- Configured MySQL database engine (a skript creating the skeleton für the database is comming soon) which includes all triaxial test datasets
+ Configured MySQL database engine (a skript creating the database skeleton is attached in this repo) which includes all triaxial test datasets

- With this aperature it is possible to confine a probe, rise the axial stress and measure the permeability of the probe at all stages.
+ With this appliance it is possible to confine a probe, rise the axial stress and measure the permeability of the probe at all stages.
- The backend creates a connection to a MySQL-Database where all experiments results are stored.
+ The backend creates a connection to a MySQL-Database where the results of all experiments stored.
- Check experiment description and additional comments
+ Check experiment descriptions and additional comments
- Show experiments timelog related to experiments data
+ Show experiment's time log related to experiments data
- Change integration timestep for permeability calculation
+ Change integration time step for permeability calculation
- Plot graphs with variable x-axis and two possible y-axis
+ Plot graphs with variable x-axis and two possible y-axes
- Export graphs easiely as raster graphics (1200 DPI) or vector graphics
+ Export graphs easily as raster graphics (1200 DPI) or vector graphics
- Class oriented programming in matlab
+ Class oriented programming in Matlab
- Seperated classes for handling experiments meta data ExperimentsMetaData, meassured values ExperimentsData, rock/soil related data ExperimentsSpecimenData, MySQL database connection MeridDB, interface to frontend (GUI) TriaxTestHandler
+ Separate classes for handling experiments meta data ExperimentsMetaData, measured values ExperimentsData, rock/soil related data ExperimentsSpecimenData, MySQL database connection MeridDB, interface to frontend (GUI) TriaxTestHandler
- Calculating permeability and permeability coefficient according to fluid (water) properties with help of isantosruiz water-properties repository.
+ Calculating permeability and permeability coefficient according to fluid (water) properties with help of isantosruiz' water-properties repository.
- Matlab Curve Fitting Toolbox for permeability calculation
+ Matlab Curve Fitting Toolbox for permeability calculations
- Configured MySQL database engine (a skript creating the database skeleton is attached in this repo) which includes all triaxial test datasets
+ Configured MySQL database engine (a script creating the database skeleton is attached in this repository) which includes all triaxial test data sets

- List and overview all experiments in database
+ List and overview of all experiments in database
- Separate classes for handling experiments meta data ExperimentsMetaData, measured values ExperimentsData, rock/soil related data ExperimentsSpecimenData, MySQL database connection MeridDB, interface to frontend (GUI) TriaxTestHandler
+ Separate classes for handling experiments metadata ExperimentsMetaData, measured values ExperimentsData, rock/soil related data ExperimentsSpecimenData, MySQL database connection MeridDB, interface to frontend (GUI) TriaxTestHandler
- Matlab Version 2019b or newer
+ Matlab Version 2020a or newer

§ About this task
Reproduce, word for word, every line starting at the line that contains "- Matlab Version 2019b or newer" and ending with the final line of the entries.

§ Written answer
- Matlab Version 2019b or newer
+ Matlab Version 2020a or newer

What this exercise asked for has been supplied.